Cas d'une condamnation du bailleur
Dans l’affaire n° 16/02354, verdict rendu le 16 juin 2017 par la Cour d’Appel de Reims, les époux X, les bailleurs, font d’appel d’une première décision en faveur des consorts A et Z, leurs locataires. Ces derniers leur reprochent de ne pas avoir fait de travaux suffisants pour régler les problèmes d’humidité dans leur logement. Le rapport d’expertise lié à ce jugement conclut : Le logement souffre d’un manque de ventilation et d’isolant thermique, entraînant fatalement un phénomène de condensation sur les parois froides. Ces défauts ne sont pas la conséquence d’un défaut d’usage par le locataire mais sont liés à l’architecture du logement et à ses équipements techniques inadaptés.
La cour d’appel confirme le jugement rendu en première instance. Bien que des travaux aient été effectués, ils n’ont pas été suffisants pour régler les problèmes d’humidité et donc de décence du logement. Le jugement est partiellement infirmé et les époux X sont ainsi condamnés à verser à leurs locataires :
- 1 000€ pour préjudice matériel
- 1 000€ pour préjudice de jouissance
- 600€ “au titre des dispositions de l’article 700 du code de procédure civile”
Cas d'une condamnation des deux parties
Certains jugements sont moins tranchés et imputent des fautes aux deux parties. C’est le cas du verdict n° 15/05271 rendu le 28 septembre 2017 par la Cour d’Appel de Douai.

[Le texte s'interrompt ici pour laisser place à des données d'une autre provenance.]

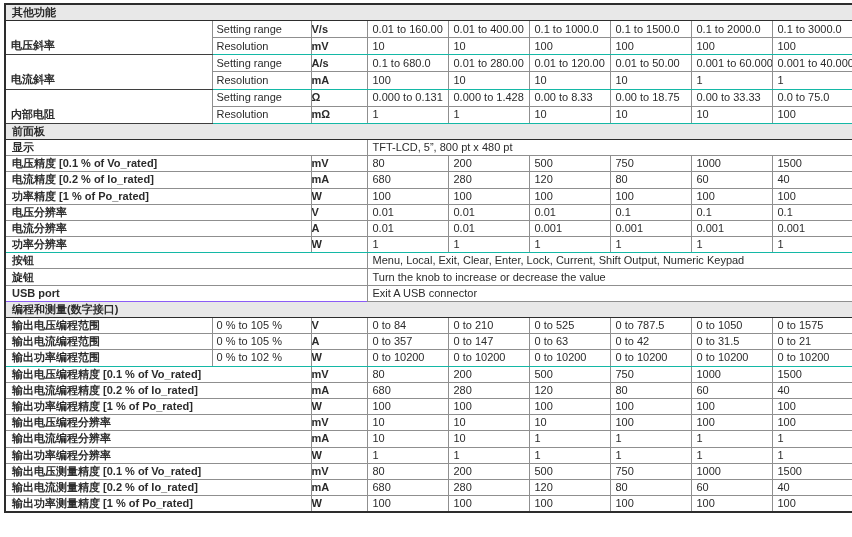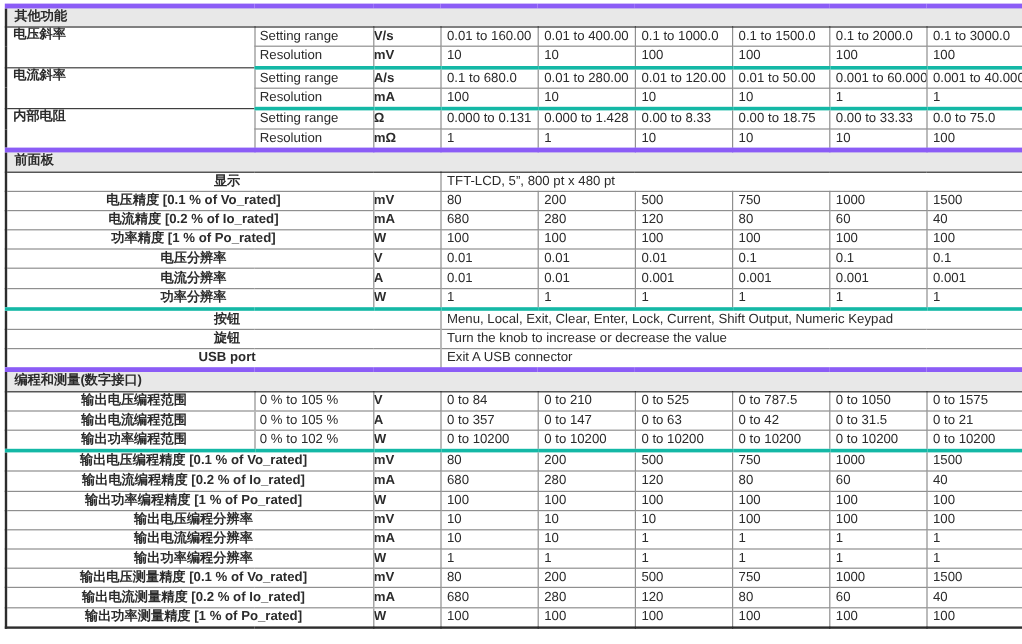--- a/index.html
+++ b/index.html
@@ -28,7 +28,7 @@
   tr.sec td{
     background:#e8e8e8;
     font-weight:bold;
-    border-top:4px solid #8b5cf6;
+    border-top:1px solid #8b5cf6;
     border-bottom:1px solid #2d2d2d;
     padding-left:6px;
   }

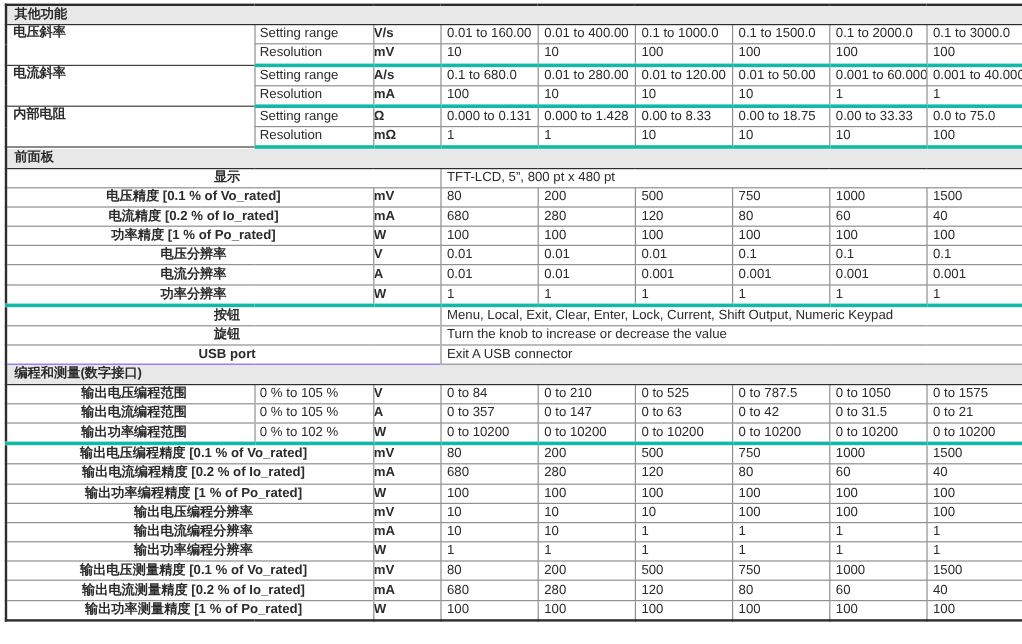--- a/index.html
+++ b/index.html
@@ -36,7 +36,7 @@
   td.sub{font-weight:normal;padding-left:4px;}
   td.unit{text-align:left;padding:0;font-weight:bold;}
   td.val{font-weight:normal;}
-  td.glbl{font-weight:bold;vertical-align:top;padding-top:0;border-bottom:1px solid #3f3f3f;}
+  td.glbl{font-weight:bold;vertical-align:top;padding-top:18px;border-bottom:1px solid #3f3f3f;}
   td.nodiv{border-bottom:none;}
   tr.be td{border-bottom:3px solid #14b8a6;}
 </style>

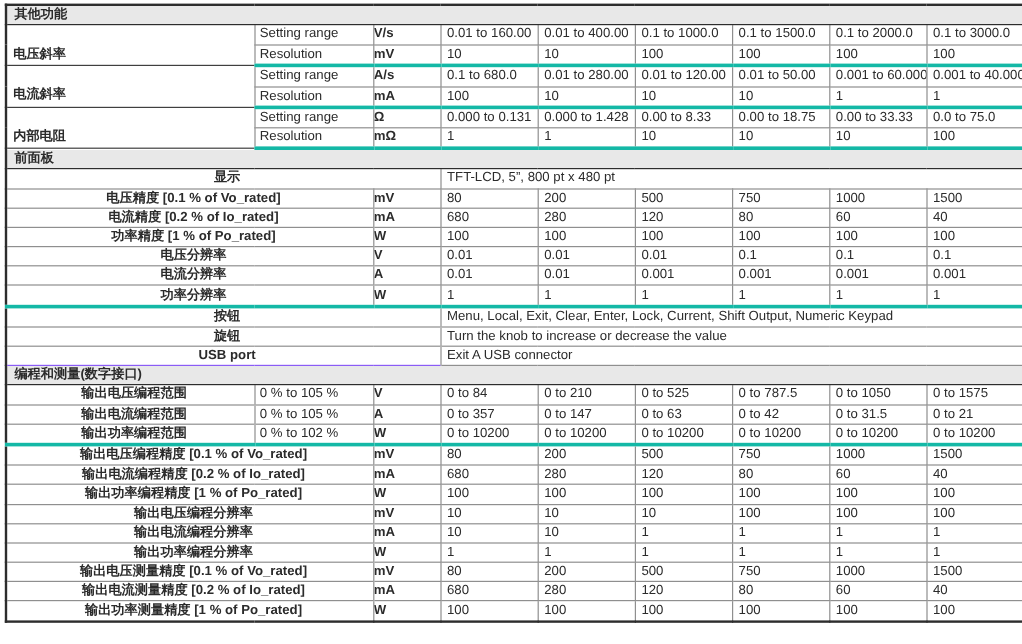--- a/index.html
+++ b/index.html
@@ -38,7 +38,7 @@
   td.val{font-weight:normal;}
   td.glbl{font-weight:bold;vertical-align:top;padding-top:18px;border-bottom:1px solid #3f3f3f;}
   td.nodiv{border-bottom:none;}
-  tr.be td{border-bottom:3px solid #14b8a6;}
+  tr.be td{border-bottom:1px solid #14b8a6;}
 </style>
 </head>
 <body>

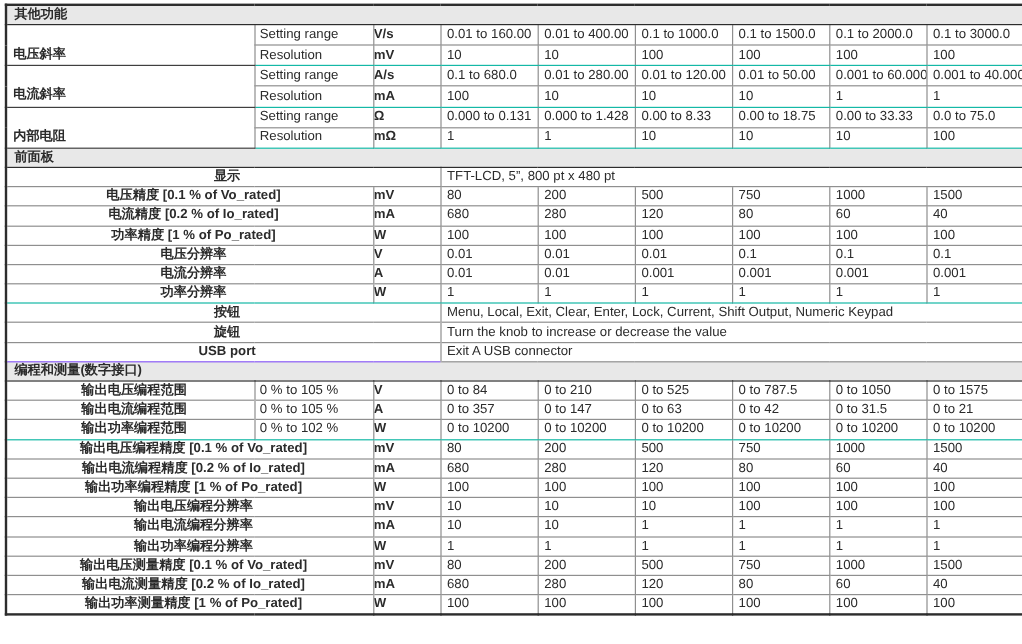--- a/index.html
+++ b/index.html
@@ -32,7 +32,7 @@
     border-bottom:1px solid #2d2d2d;
     padding-left:6px;
   }
-  td.lbl{font-weight:bold;padding-left:6px;text-align:center;}
+  td.lbl{font-weight:bold;padding-left:6px;}
   td.sub{font-weight:normal;padding-left:4px;}
   td.unit{text-align:left;padding:0;font-weight:bold;}
   td.val{font-weight:normal;}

Le couple YZ loue à M. X (qui vit avec Mme. A) un logement ainsi qu’un garage. Les locataires cessent de payer leurs loyers au bout d’un certain temps avant de partir définitivement et d’attaquer le couple YZ en justice en demandant des dommages et intérêts. Le logement s’avère être effectivement indécent en de multiples aspects et les bailleurs sont condamnés (entre autres) à verser 4600€ de dommages-intérêts au couple XA.
En revanche, les locataires sont jugés fautifs d’avoir cessé de verser aux bailleurs leur loyer alors qu’aucun jugement en ce sens n’avait été rendu et que le logement n’était pas inhabitable. Ils ont donc été condamné à payer la majeure partie de leurs loyers en retard, pour un montant de 3184,18€ ainsi que 200€ de dommages-intérêts. Après compensation, le couple YZ a donc dû verser 1922,82€ au couple XA.
Bailleurs comme locataires se doivent donc d’être prudents concernant l’état du logement en location. Une bonne analyse au moment de l’état des lieux peut éviter certains désagréments aux deux parties.